Students walk out of Cape Henlopen High School, but why?
If there’s a protest at Cape Henlopen High School, but the media is not allowed to cover it does it make a sound?
That was the question this morning as Cape Henlopen officials and Delaware State Police went to great lengths to keep students and reporters as far apart as possible.
Students walked out of Cape Henlopen High School as part of National School Walk Out Day, a nationwide protest among high schoolers to express solidarity with their peers from Parkland, Florida one month to the day after a mass shooting killed 17 students.
At 10 AM, hundreds of students shuffled into the blistering cold and were herded onto the bleachers of the football stadium. There were no speeches or chants, just the low buzz of several hundred students talking amongst themselves. The only vestige of a protest were six students on the periphery holding signs that spelled out “E-N-O-U-G-H.” After sitting in the blustery winds for 17 minutes the students got up to go back inside; some audible cries of relief could be heard from the stands as students headed towards the warmth of the building.

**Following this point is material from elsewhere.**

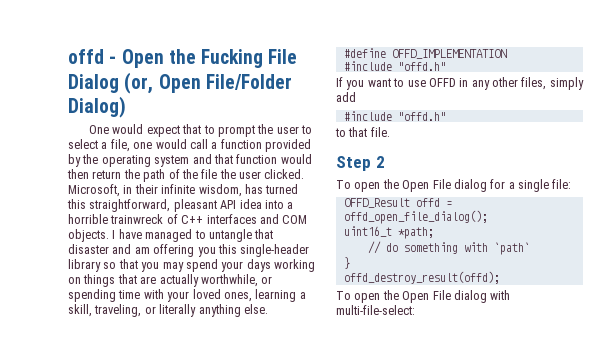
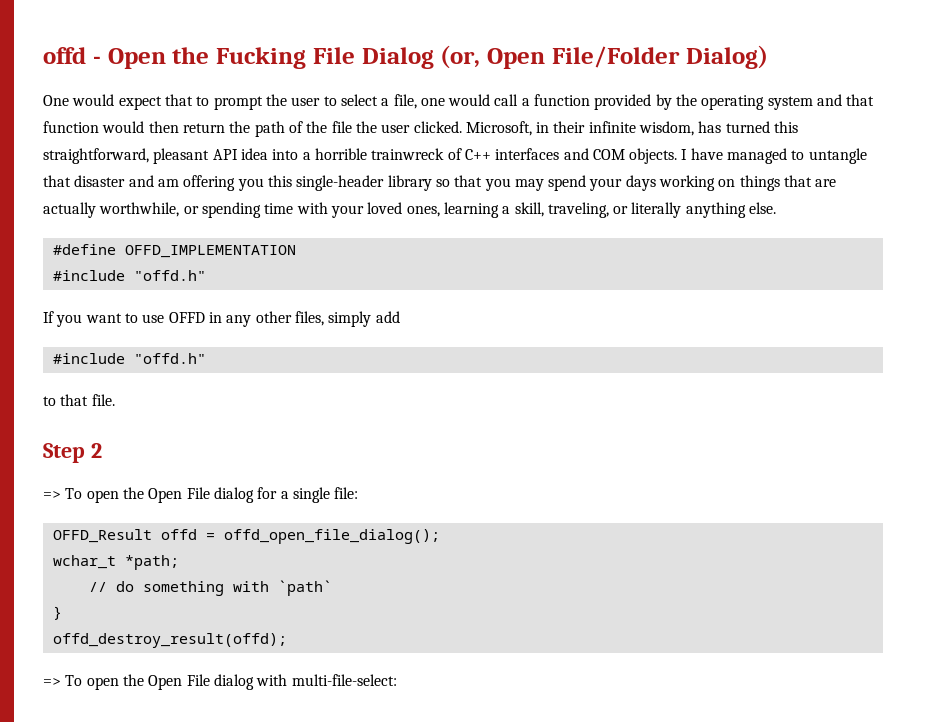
(385, 162) none -> [43,491,61,499] =>
[343,226,392,237] uint16_t -> [52,555,116,569] wchar_t
(500, 277) none -> [43,678,61,686] =>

While the Cape Henlopen School District helped enable the walkout on the principle that the students were exercising their first amendment rights to freedom of speech, the District simultaneously worked to suppress the reporters exercising their first amendment rights to a free press.
The campus was on lockdown mode, with Lewes Police guarding the two entrances and multiple Delaware State troopers setting up an outer and inner perimeter between the public and the students.聽Media were allowed to observe the protest, but only from behind a chain link fence on the far opposite end of the field. The extended buffer continued as the students returned to the building, and media were kept about a hundred yards at bay.
From the start, one Cape Henlopen official tried to steer WGMD completely away from the protest, pointing out to the highway saying, “I think I saw some [students] over there. I’m just going to the track.”
He was referencing was a handful of women on the side of Kings Highway who wanted to show their support for the students. They were eventually allowed on the school grounds at the end of the protest, where they chanted “enough is enough” as the last few students re-entered the building.
So in the end, who knows what the students were protesting. We will never know if it was for gun control, increased school safety and security, or out of sorrow for the lives lost last month; all we do know is the students’ voices were not heard today.